• **DIRECTIONS FOR THIS TASK**
Output the lines from the top of the entries below to the line with "installation is information.</span></div>", both included, exactly and without pictures.

• **INPUT MATERIAL**
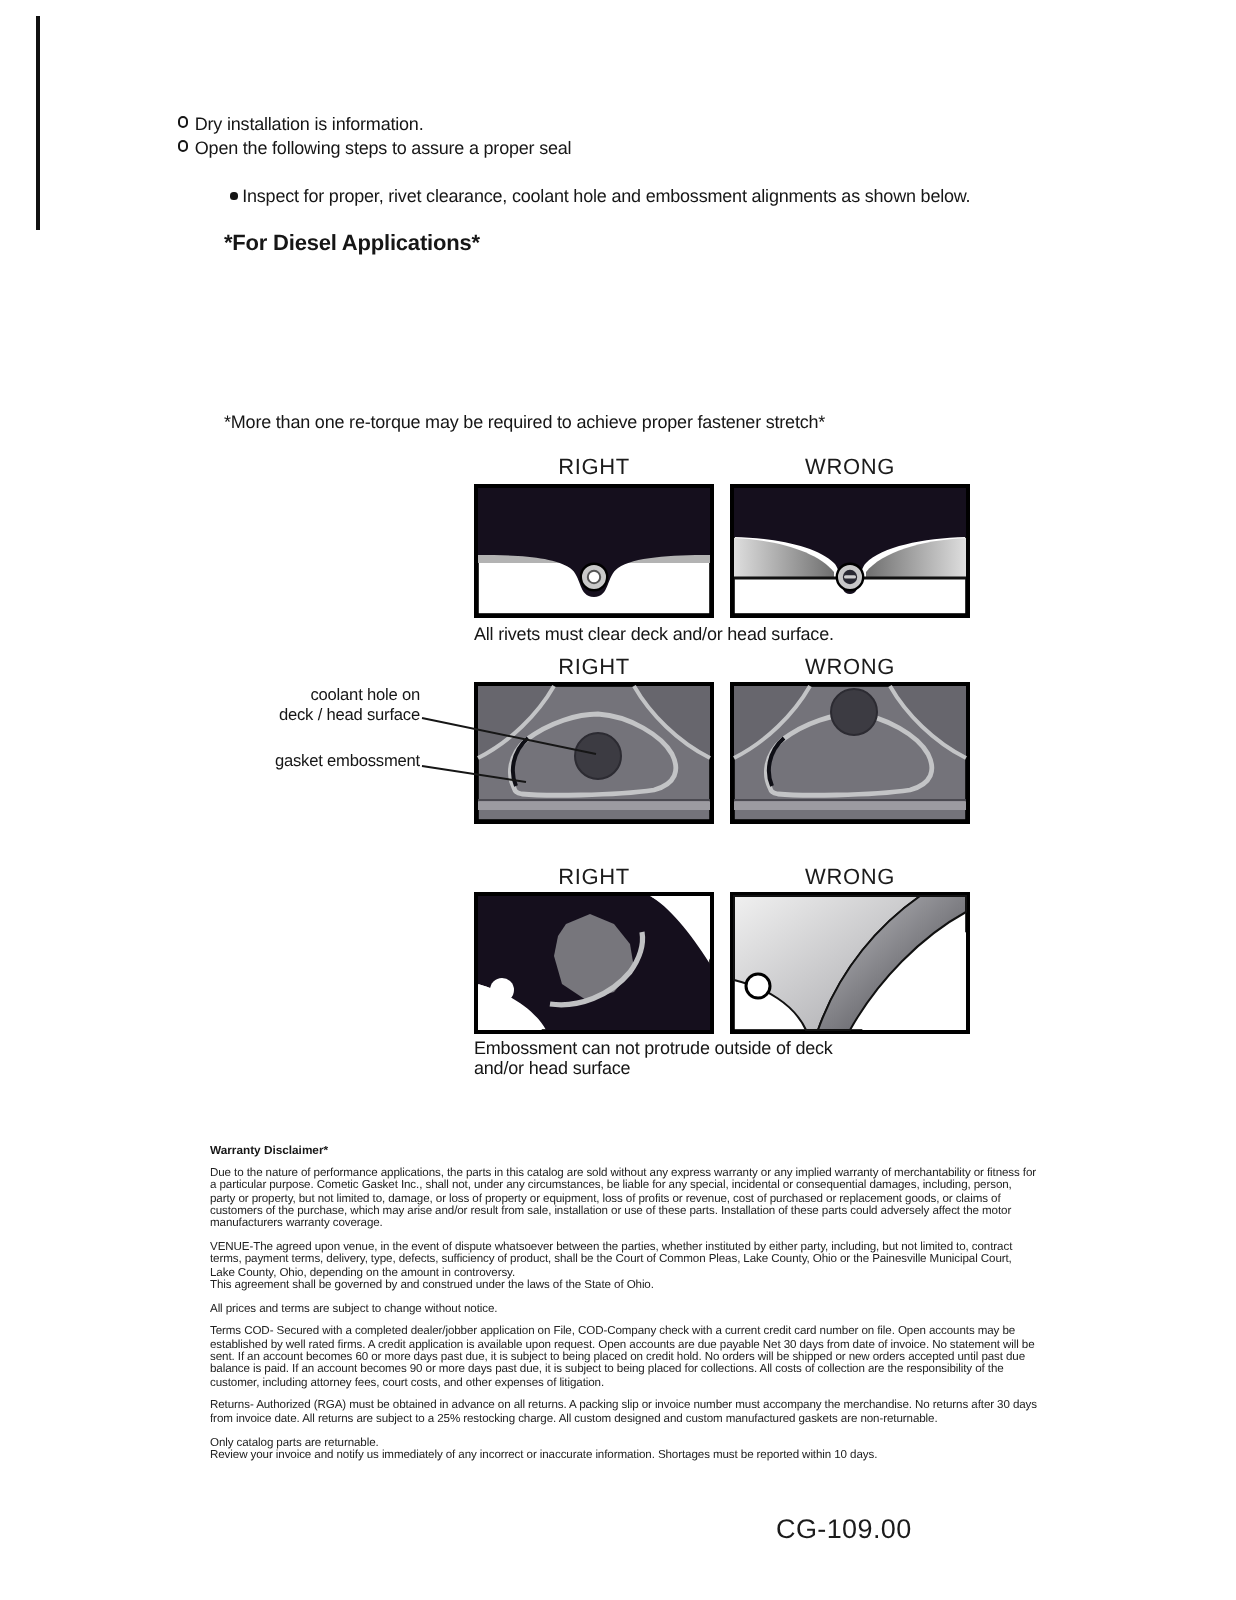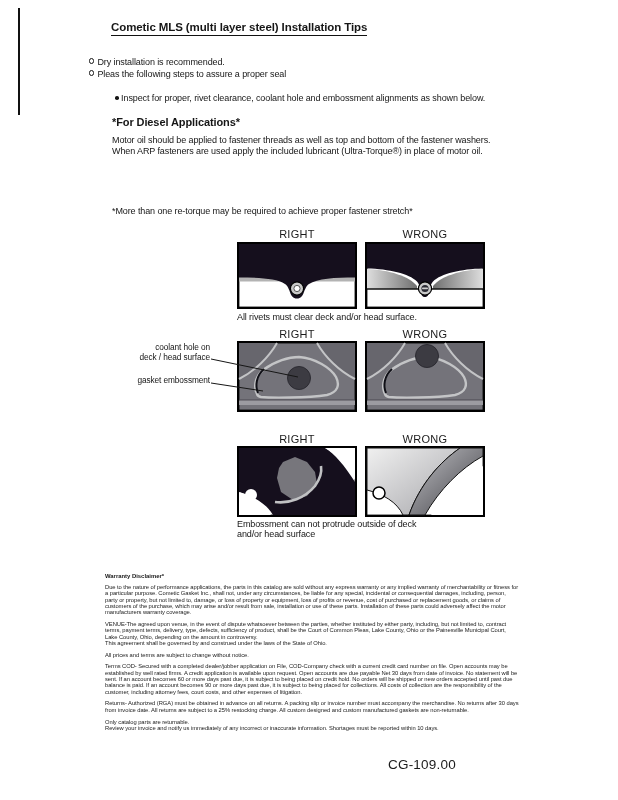--- a/index.html
+++ b/index.html
@@ -29,29 +29,26 @@
   .pagenum{left:388px;top:757px;font-size:13.5px;letter-spacing:0.2px;color:#1b1b1b;}
   svg{display:block;}
 </style>
 </head>
 <body>
 
 <div class="page">
 
   <div class="abs edge-mark"></div>
 
-  <div class="abs title">Cometic MLS (multi layer steel) Installation Tips</div>
 
-  <div class="abs bullet-line" style="top:57px;"><span class="b-mark"></span><span>Dry installation is recommended.</span></div>
-  <div class="abs bullet-line" style="top:69px;"><span class="b-mark"></span><span>Pleas the following steps to assure a proper seal</span></div>
+  <div class="abs bullet-line" style="top:57px;"><span class="b-mark"></span><span>Dry installation is information.</span></div>
+  <div class="abs bullet-line" style="top:69px;"><span class="b-mark"></span><span>Open the following steps to assure a proper seal</span></div>
   <div class="abs sub-line" style="top:93px;"><span class="s-mark"></span><span>Inspect for proper, rivet clearance, coolant hole and embossment alignments as shown below.</span></div>
 
   <div class="abs diesel-h">*For Diesel Applications*</div>
-  <div class="abs body-p" style="top:135px;">Motor oil should be applied to fastener threads as well as top and bottom of the fastener washers.
-When ARP fasteners are used apply the included lubricant (Ultra-Torque®) in place of motor oil.</div>
   <div class="abs body-p" style="top:206px;">*More than one re-torque may be required to achieve proper fastener stretch*</div>
 
   <div class="abs rw-label" style="left:237px;top:228px;">RIGHT</div>
   <div class="abs rw-label" style="left:365px;top:228px;">WRONG</div>
 
   <svg class="abs" style="left:237px;top:242px;" width="120" height="67" viewBox="0 0 120 67">
     <rect x="1.2" y="1.2" width="117.6" height="64.6" fill="#ffffff" stroke="#000" stroke-width="2.4"></rect>
     <rect x="2" y="35" width="42" height="4.5" fill="#b3b3b3"></rect>
     <rect x="76" y="35" width="42" height="4.5" fill="#b3b3b3"></rect>
     <path d="M2,2 H118 V35.5 C98,35.5 80,36.5 72,42 C66,46 68,56.5 60,56.5 C52,56.5 54,46 48,42 C40,36.5 22,35.5 2,35.5 Z" fill="#150f1d"></path>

• **RESPONSE FOR THIS EXERCISE**
--- a/index.html
+++ b/index.html
@@ -29,29 +29,26 @@
   .pagenum{left:388px;top:757px;font-size:13.5px;letter-spacing:0.2px;color:#1b1b1b;}
   svg{display:block;}
 </style>
 </head>
 <body>
 
 <div class="page">
 
   <div class="abs edge-mark"></div>
 
-  <div class="abs title">Cometic MLS (multi layer steel) Installation Tips</div>
 
-  <div class="abs bullet-line" style="top:57px;"><span class="b-mark"></span><span>Dry installation is recommended.</span></div>
-  <div class="abs bullet-line" style="top:69px;"><span class="b-mark"></span><span>Pleas the following steps to assure a proper seal</span></div>
+  <div class="abs bullet-line" style="top:57px;"><span class="b-mark"></span><span>Dry installation is information.</span></div>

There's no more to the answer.